Required action: Transcribe exactly the line containing "- Go建议始终使用go tool pprof来进行性能分析，而不是原来的pprof工具来分析Go性能。" and the remaining lines of the listing below, through the very last.

Entries shown:

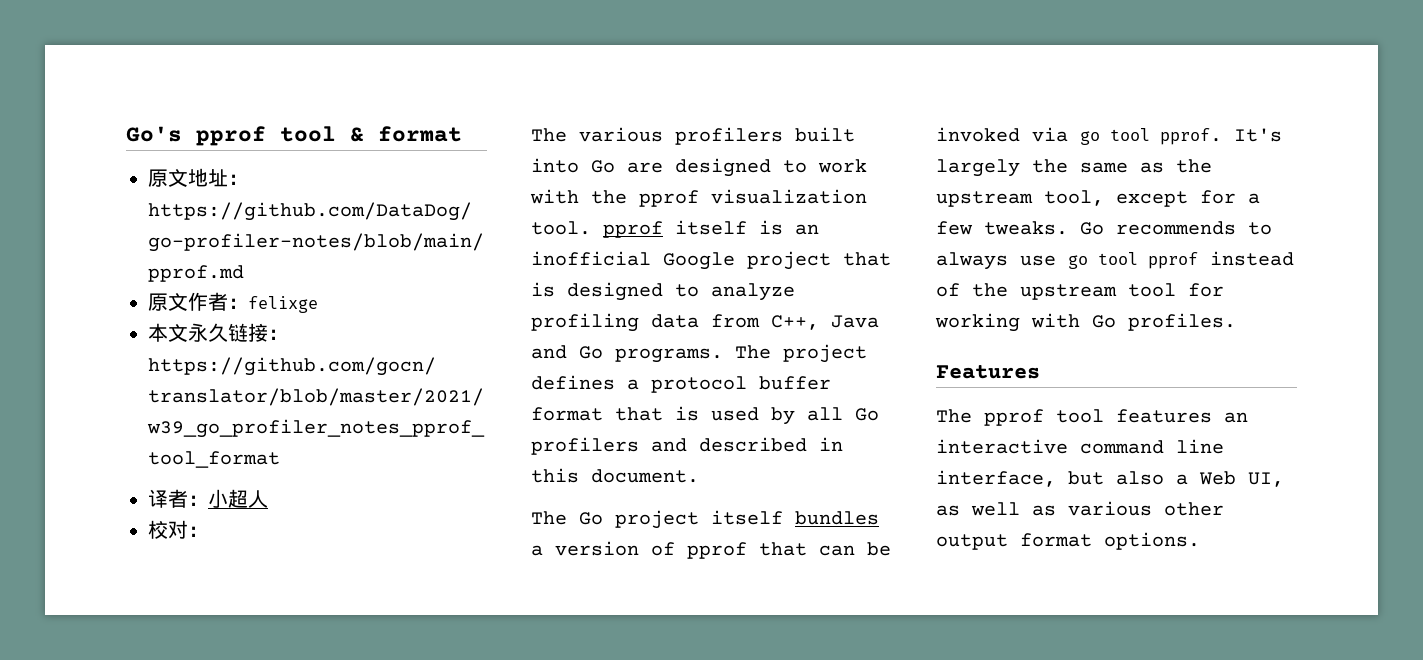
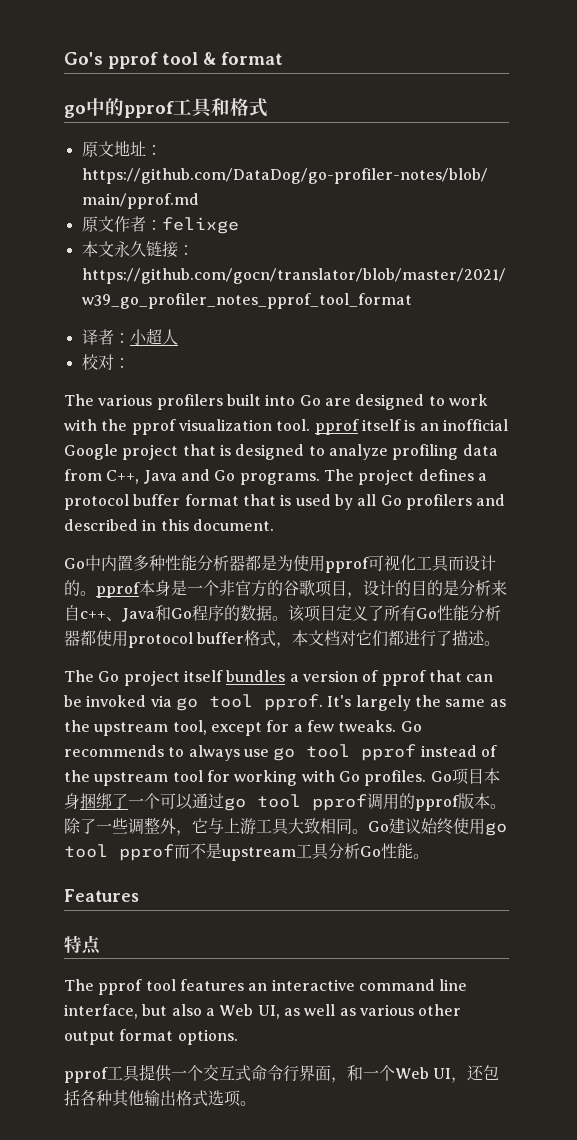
+ go中的pprof工具和格式
+ Go中内置多种性能分析器都是为使用pprof可视化工具而设计的。pprof本身是一个非官方的谷歌项目，设计的目的是分析来自c++、Java和Go程序的数据。该项目定义了所有Go性能分析器都使用protocol buffer格式，本文档对它们都进行了描述。
+ Go项目本身捆绑了一个可以通过go tool pprof调用的pprof版本。除了一些调整外，它与上游工具大致相同。Go建议始终使用go tool pprof而不是upstream工具分析Go性能。
+ 特点
+ pprof工具提供一个交互式命令行界面，和一个Web UI，还包括各种其他输出格式选项。

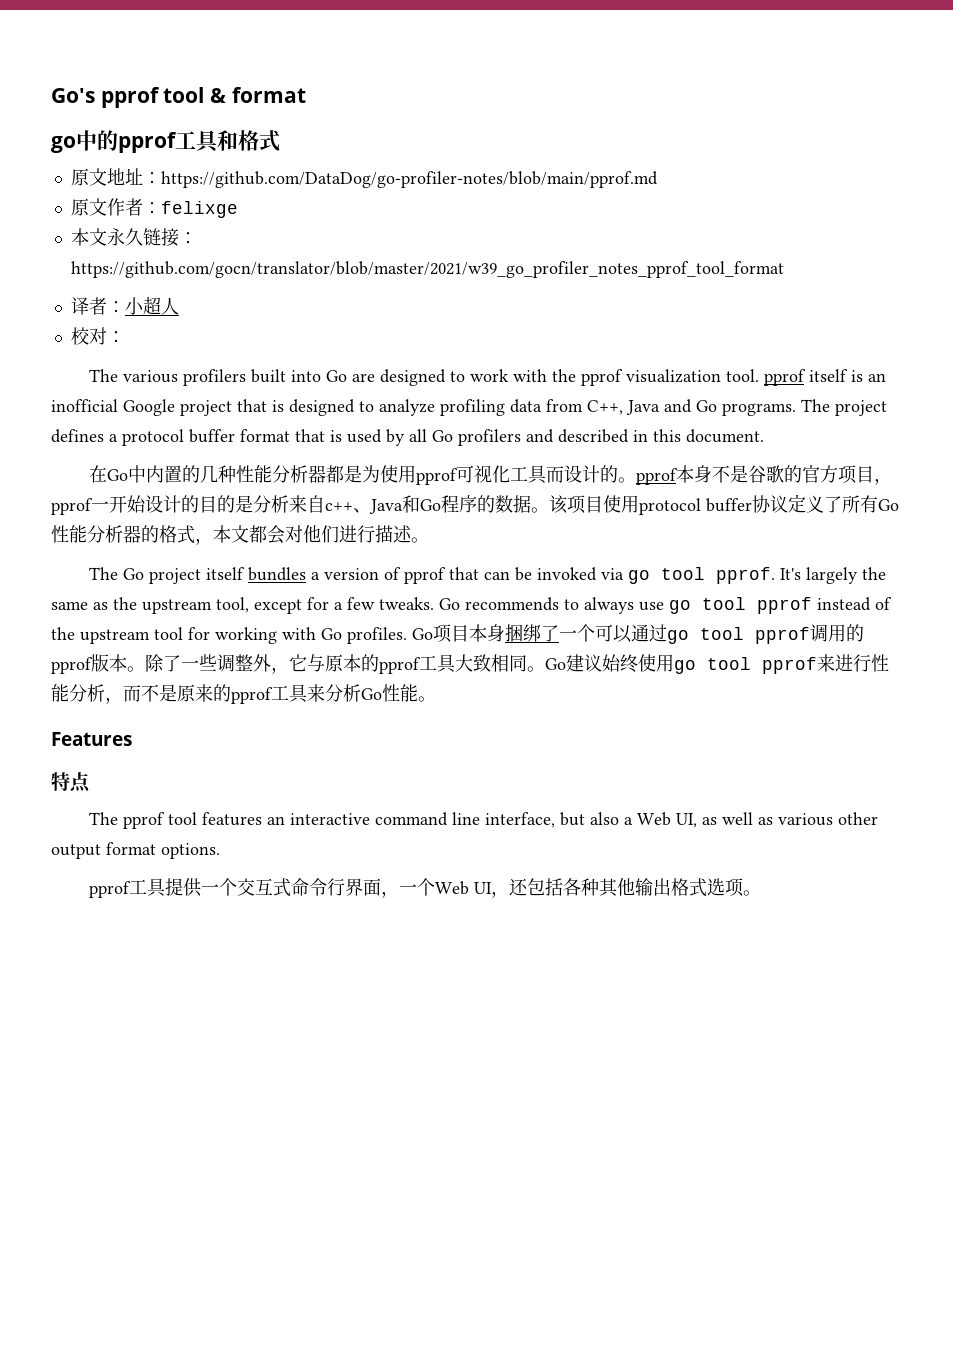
- Go中内置多种性能分析器都是为使用pprof可视化工具而设计的。pprof本身是一个非官方的谷歌项目，设计的目的是分析来自c++、Java和Go程序的数据。
+ 在Go中内置的几种性能分析器都是为使用pprof可视化工具而设计的。pprof本身不是谷歌的官方项目，pprof一开始设计的目的是分析来自c++、Java和Go程序的数据。
- 该项目定义了所有Go性能分析器都使用protocol buffer格式，本文档对它们都进行了描述。
+ 该项目使用protocol buffer协议定义了所有Go性能分析器的格式，本文都会对他们进行描述。
- 除了一些调整外，它与上游工具大致相同。
+ 除了一些调整外，它与原本的pprof工具大致相同。
- Go建议始终使用go tool pprof而不是upstream工具分析Go性能。
+ Go建议始终使用go tool pprof来进行性能分析，而不是原来的pprof工具来分析Go性能。
- pprof工具提供一个交互式命令行界面，和一个Web UI，还包括各种其他输出格式选项。
+ pprof工具提供一个交互式命令行界面，一个Web UI，还包括各种其他输出格式选项。

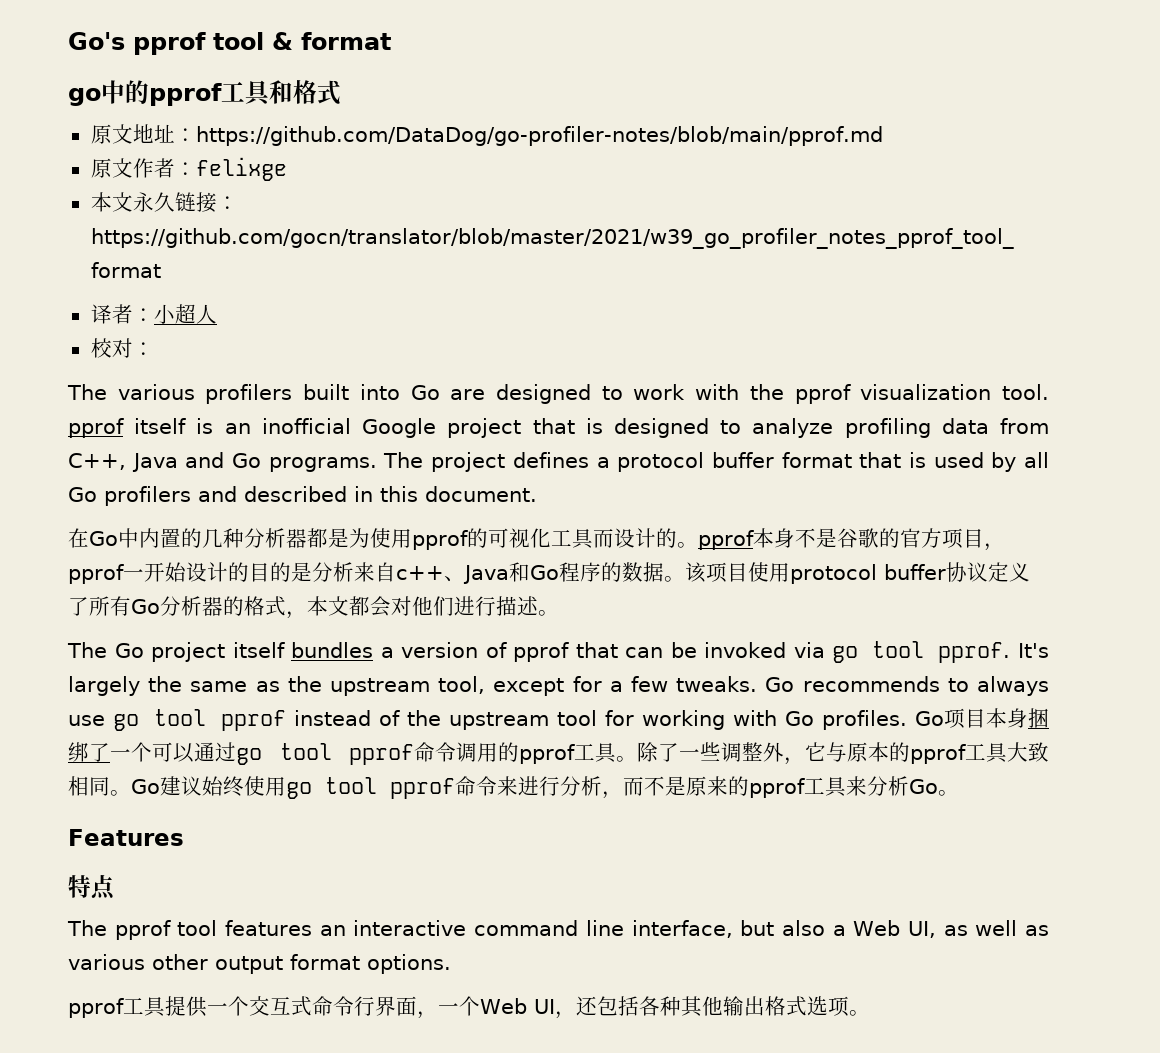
- 在Go中内置的几种性能分析器都是为使用pprof可视化工具而设计的。pprof本身不是谷歌的官方项目，pprof一开始设计的目的是分析来自c++、Java和Go程序的数据。
+ 在Go中内置的几种分析器都是为使用pprof的可视化工具而设计的。pprof本身不是谷歌的官方项目，pprof一开始设计的目的是分析来自c++、Java和Go程序的数据。
- 该项目使用protocol buffer协议定义了所有Go性能分析器的格式，本文都会对他们进行描述。
+ 该项目使用protocol buffer协议定义了所有Go分析器的格式，本文都会对他们进行描述。
- Go项目本身捆绑了一个可以通过go tool pprof调用的pprof版本。
+ Go项目本身捆绑了一个可以通过go tool pprof命令调用的pprof工具。
- Go建议始终使用go tool pprof来进行性能分析，而不是原来的pprof工具来分析Go性能。
+ Go建议始终使用go tool pprof命令来进行分析，而不是原来的pprof工具来分析Go。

Solved exercise:
- Go建议始终使用go tool pprof来进行性能分析，而不是原来的pprof工具来分析Go性能。
+ Go建议始终使用go tool pprof命令来进行分析，而不是原来的pprof工具来分析Go。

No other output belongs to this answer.